4
votes

How can I get the number of Hits per document in Lucene in Java. I have

 
   IndexReader reader;
   reader = IndexReader.open(FSDirectory.open(new File(index)), true);
   Searcher searcher = new IndexSearcher(reader);
   String feild = "contents"
   QueryParser parser = new QueryParser(Version.LUCENE_CURRENT, field,analyzer);
   Query query = parser.parse("test");
   TopScoreDocCollector collector = TopScoreDocCollector.create(
                    5 * hitsPerPage, false);
   searcher.search(query, collector);
   ScoreDoc[] hits = collector.topDocs().scoreDocs;
   Searcher searcher = new IndexSearcher(reader);
   int numTotalHits = collector.getTotalHits();
   System.out.println(numTotalHits + " total matching documents");

for (int i = start; i < end; i++) { int id = hits[i].doc; TermFreqVector[] Tfv = reader.getTermFreqVectors(id);

The tfv is getting to be null :( Can some one direct on how to get the hits in each document from there.

EDIT:

If we set the TermVector.YES while indexing it works.

2

2 Answers

1
votes

You can write custom Similarity implementation.
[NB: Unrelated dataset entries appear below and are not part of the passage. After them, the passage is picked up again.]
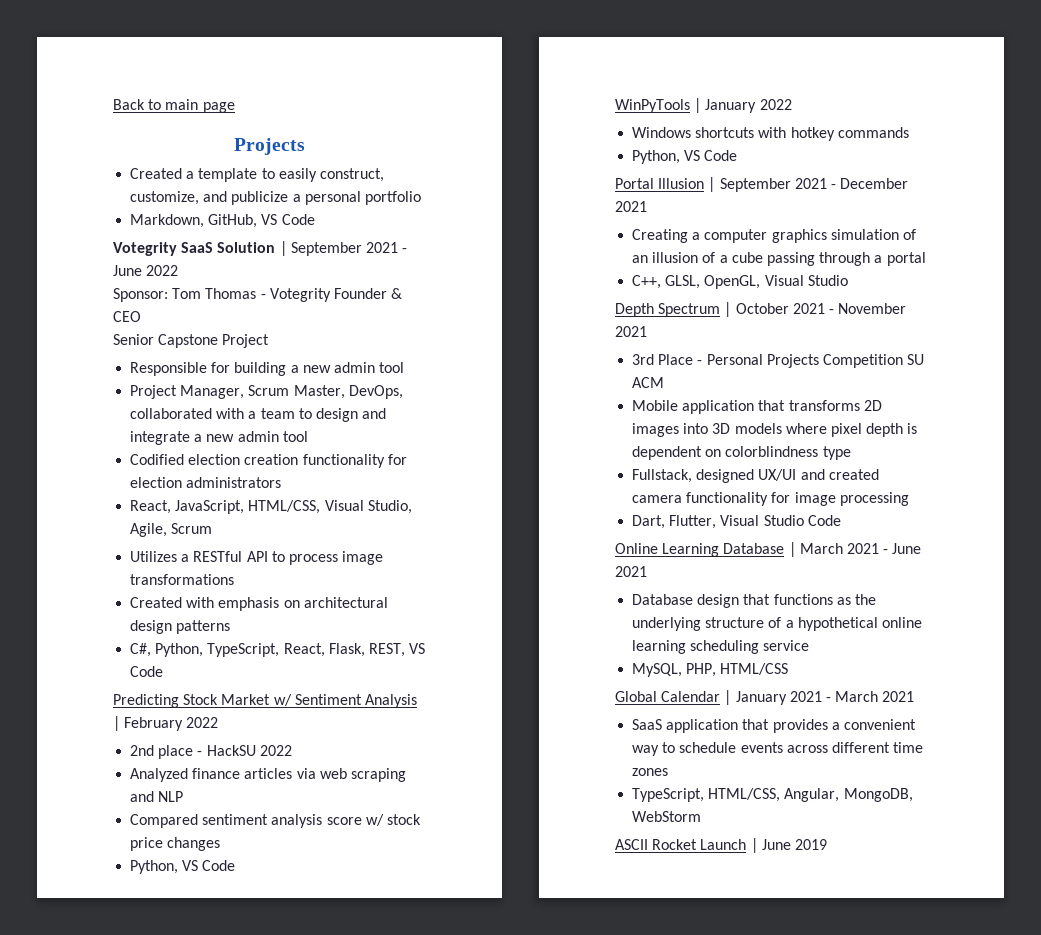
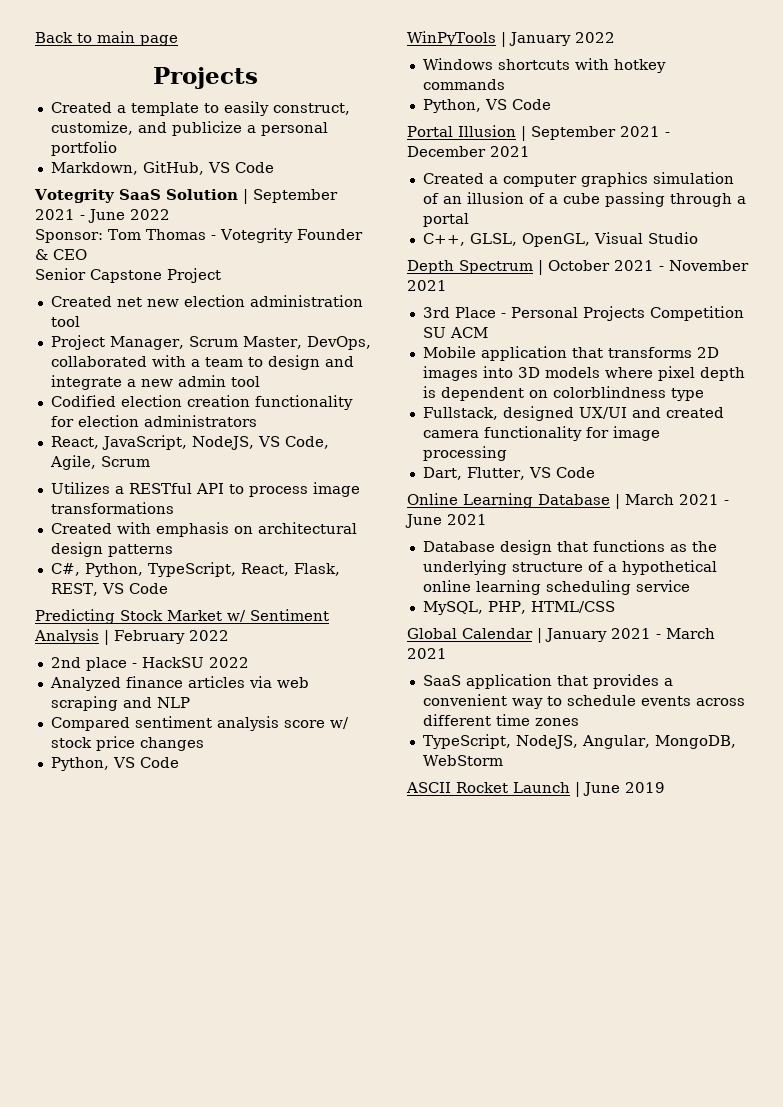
[130,362,375,376] Responsible for building a new admin -> [50,295,363,307] Created net new election administration
[248,500,412,514] HTML/CSS, Visual Studio, -> [191,436,329,450] NodeJS, VS Code,
[632,229,689,243] Creating -> [422,173,484,184] Created
[720,515,804,526] Visual Studio -> [528,467,551,478] VS
[708,788,781,802] HTML/CSS, -> [515,735,578,749] NodeJS,

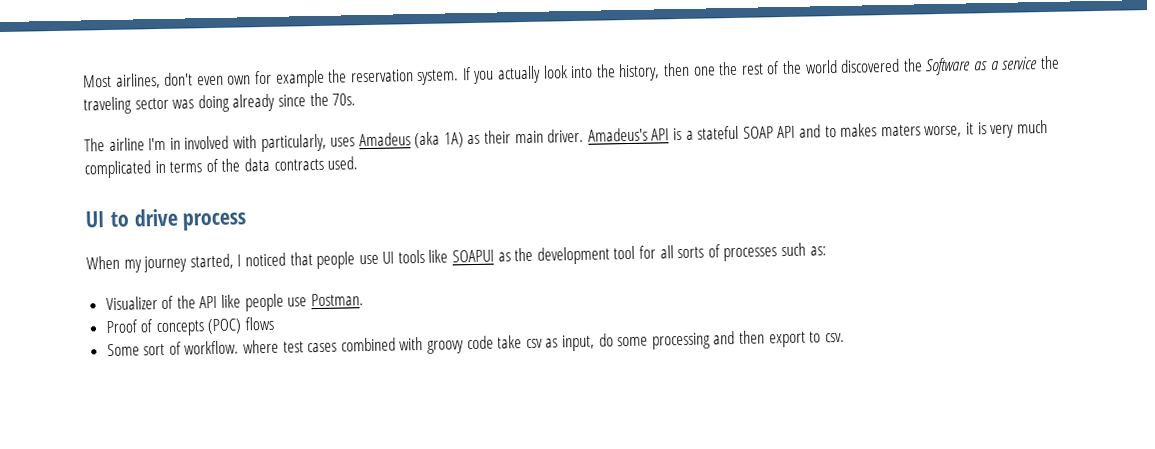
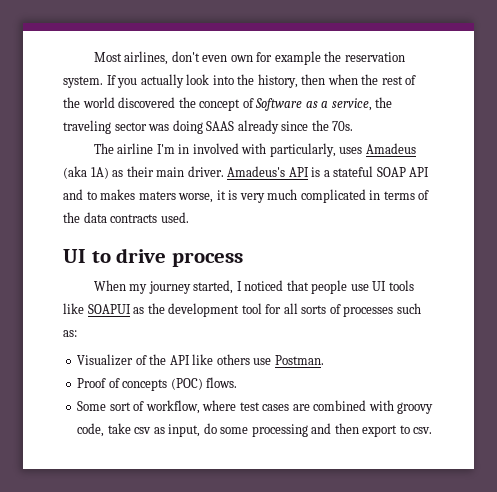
[692,66,716,76] one -> [327,74,358,85] when
(923, 65) none -> [199,98,254,111] concept of
[1001,56,1039,70] service -> [331,98,372,111] service,
(230, 103) none -> [206,121,235,131] SAAS
[244,293,284,312] people -> [216,354,250,365] others
[245,316,275,331] flows -> [206,377,238,388] flows.
[184,340,240,355] workflow. -> [145,400,200,414] workflow,
(338, 347) none -> [292,404,310,411] are
[466,335,494,350] code -> [77,423,105,437] code,

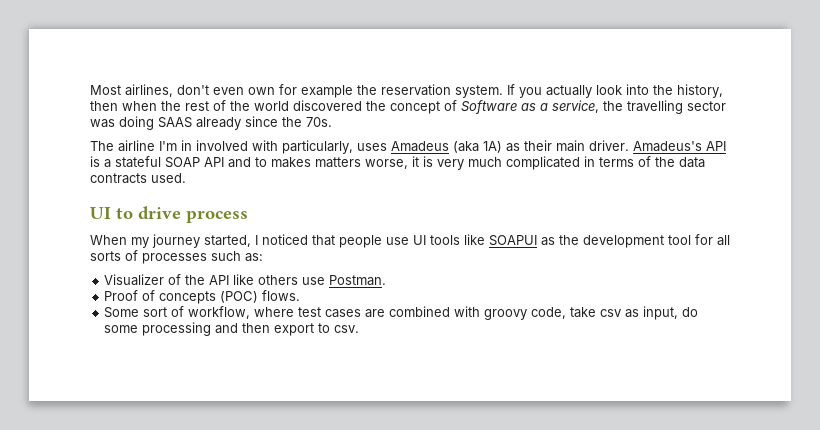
[63,120,111,134] traveling -> [627,100,683,114] travelling
[138,191,176,200] maters -> [315,157,361,168] matters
You will gain access to term frequency which will give you number of times given terms occurs in given document.

1
votes

This is a duplicate of Get search word Hits ( number of occurences) per document in Lucene

As that answer says, you can use the term freq vector. jarekrozanski's answer is faster, but you will need to make a custom similarity class, which you might dislike doing.